Ia tidak halal bagi suaminya yang pertama sehingga ia kawin dengan orang lain dengan perkawinan yang sah. Allah berfirman:
“Kemudian jika si suami mentalaknya (sesudah Talak yang kedua), Maka perempuan itu tidak lagi halal baginya hingga Dia kawin dengan suami yang lain. kemudian jika suami yang lain itu menceraikannya, Maka tidak ada dosa bagi keduanya (bekas suami pertama dan isteri) untuk kawin kembali jika keduanya berpendapat akan dapat menjalankan hukum-hukum Allah. Itulah hukum-hukum Allah, diterangkan-Nya kepada kaum yang (mau) mengetahui.(Al-Baqarah: 230)
e. Kawin dengan wanita pezina.
Tidak halal bagi seorang laki-laki menikahi wanita pezina, demikian juga tidak halal bagi seorang perempuan kawian dengan seorang laki-laki pezina, terkecuali masing-masing dari keduanya tampak jelas sudah melakukan taubat nashuha. Allah menegaskan:
“Laki-laki yang berzina tidak mengawini melainkan perempuan yang berzina, atau perempuan yang musyrik; dan perempuan yang berzina tidak dikawini melainkan oleh laki-laki yang berzina atau laki-laki musyrik, dan yang demikian itu diharamkan atas oran-orang yang mukmin. (An-Nuur: 3)
f. Menikahi perempuan kelima.
Hal ini diharamkan karena jumlah maksimal perempuan yang boleh dinikahi dalam waktu yang sama adalah empat orang.

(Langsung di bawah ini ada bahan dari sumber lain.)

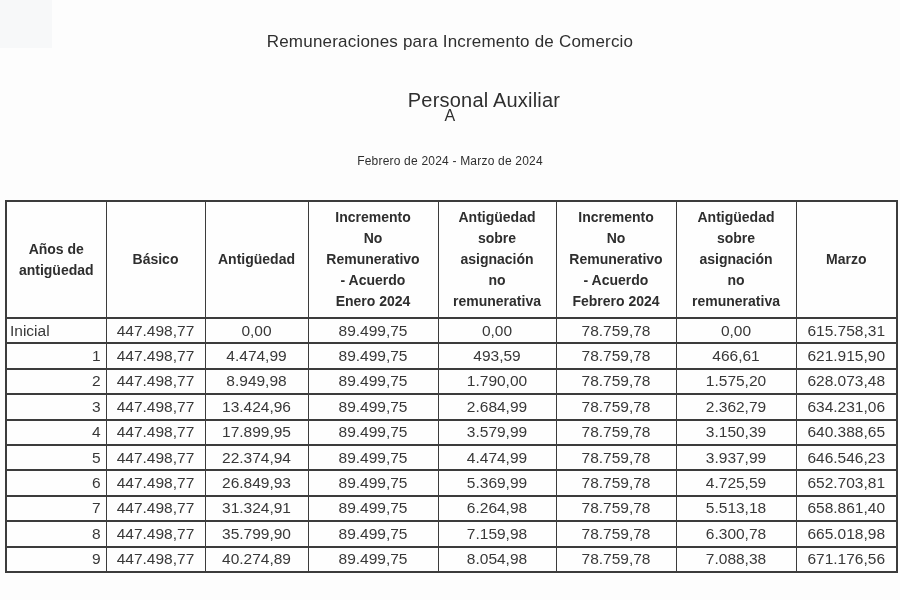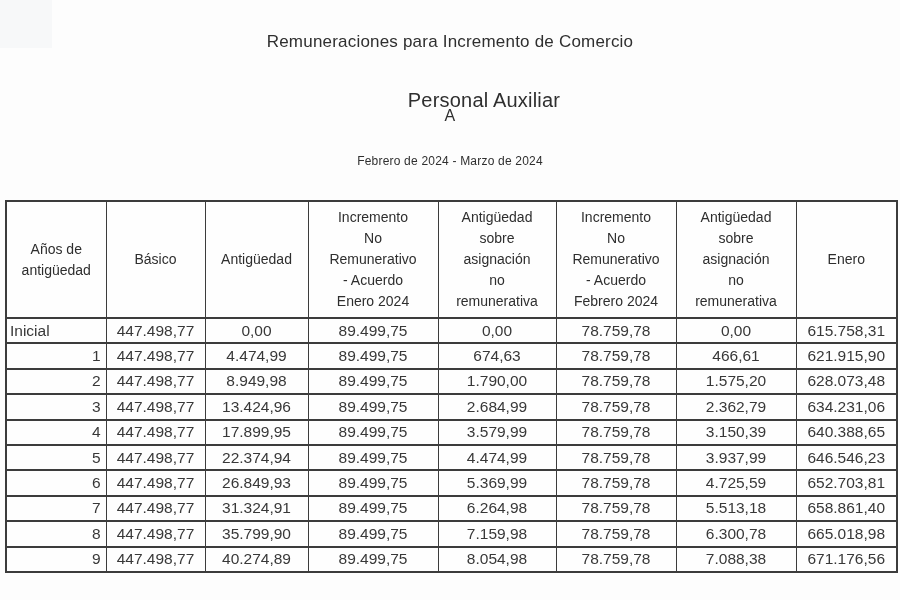"Incremento" table.salary thead th { font-weight: normal -> bold }
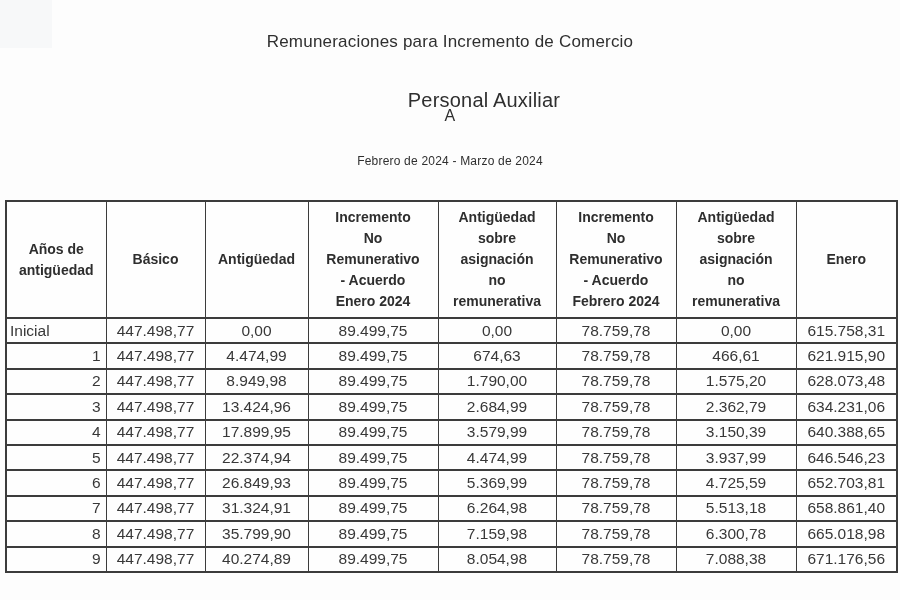"Enero" th { text: Enero -> Marzo }
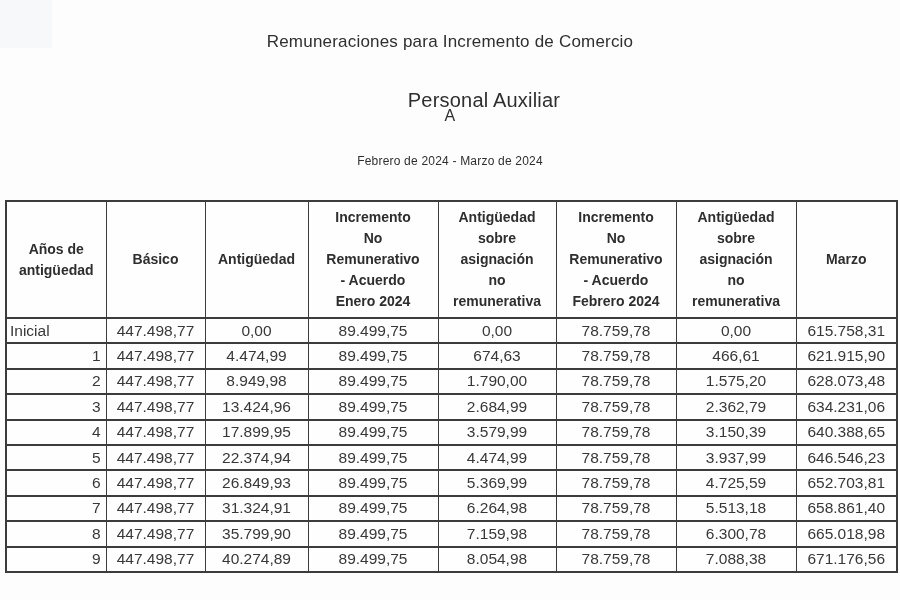"674,63" td { text: 674,63 -> 493,59 }
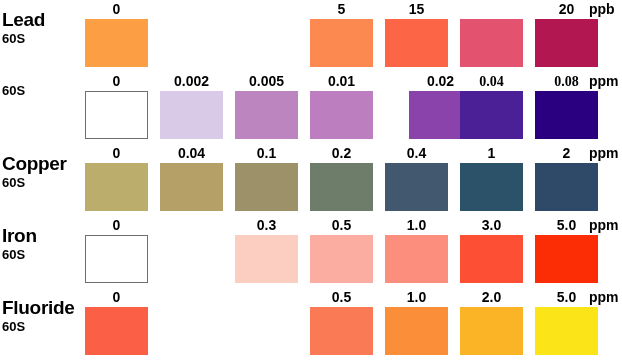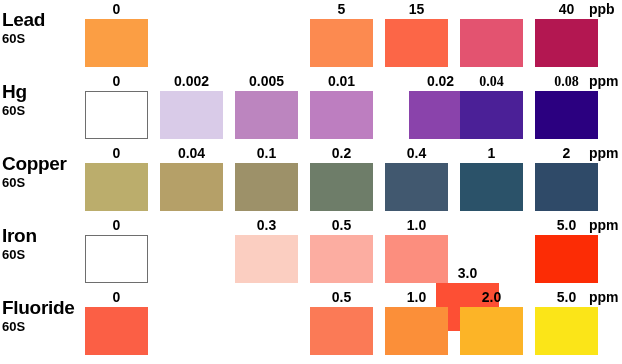"40" div.cell-label { text: 40 -> 20 }
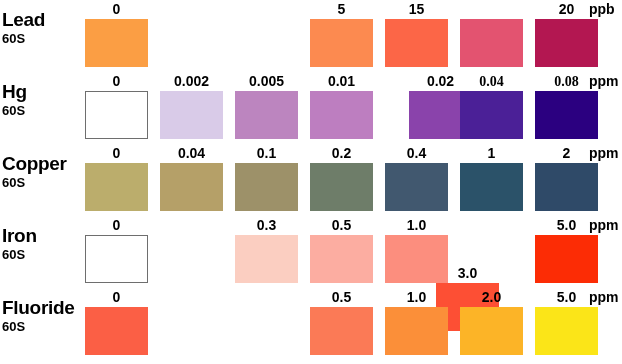"Hg" div.analyte-name { html: <div>Hg</div> -> none }
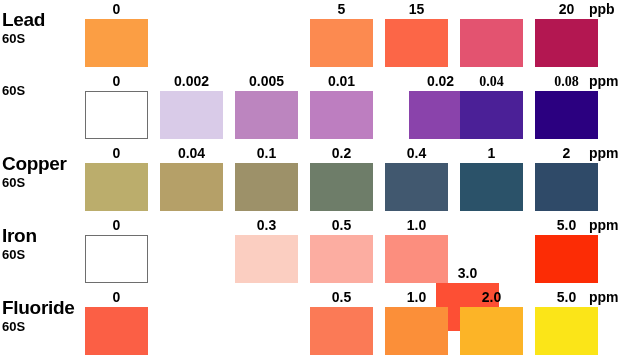"3.0" div.cell { left: 436px -> 460px; margin-top: 48px -> none }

g. Perempuan yang sedang berihram haji atau umrah. Ia boleh dinikahi setelah ibadah haji atau umrahnya selesai.
4. Perbedaan antara mahram mu’abbadah dan mahram mu’aqqatah.
Beda perempuan mahram selamanya dan mahram sementara secara hukum adalah:
a. Lelaki dan perempuan yang mahram selamanya boleh bepergian, berduaan (berkhalwat), boleh berboncengan dengannya: boleh melihat anggota badan selain pusar sampai lutut (laki-laki), boleh berjabat tangan, dst.
b. Lelaki dan perempuan yang mahram sementara hukumnya sama dengan perempuan non mahram: tidak boleh khalwat (berduaan), tidak boleh berjabat tangan, tidak boleh memandang kecuali ada keperluan, dll.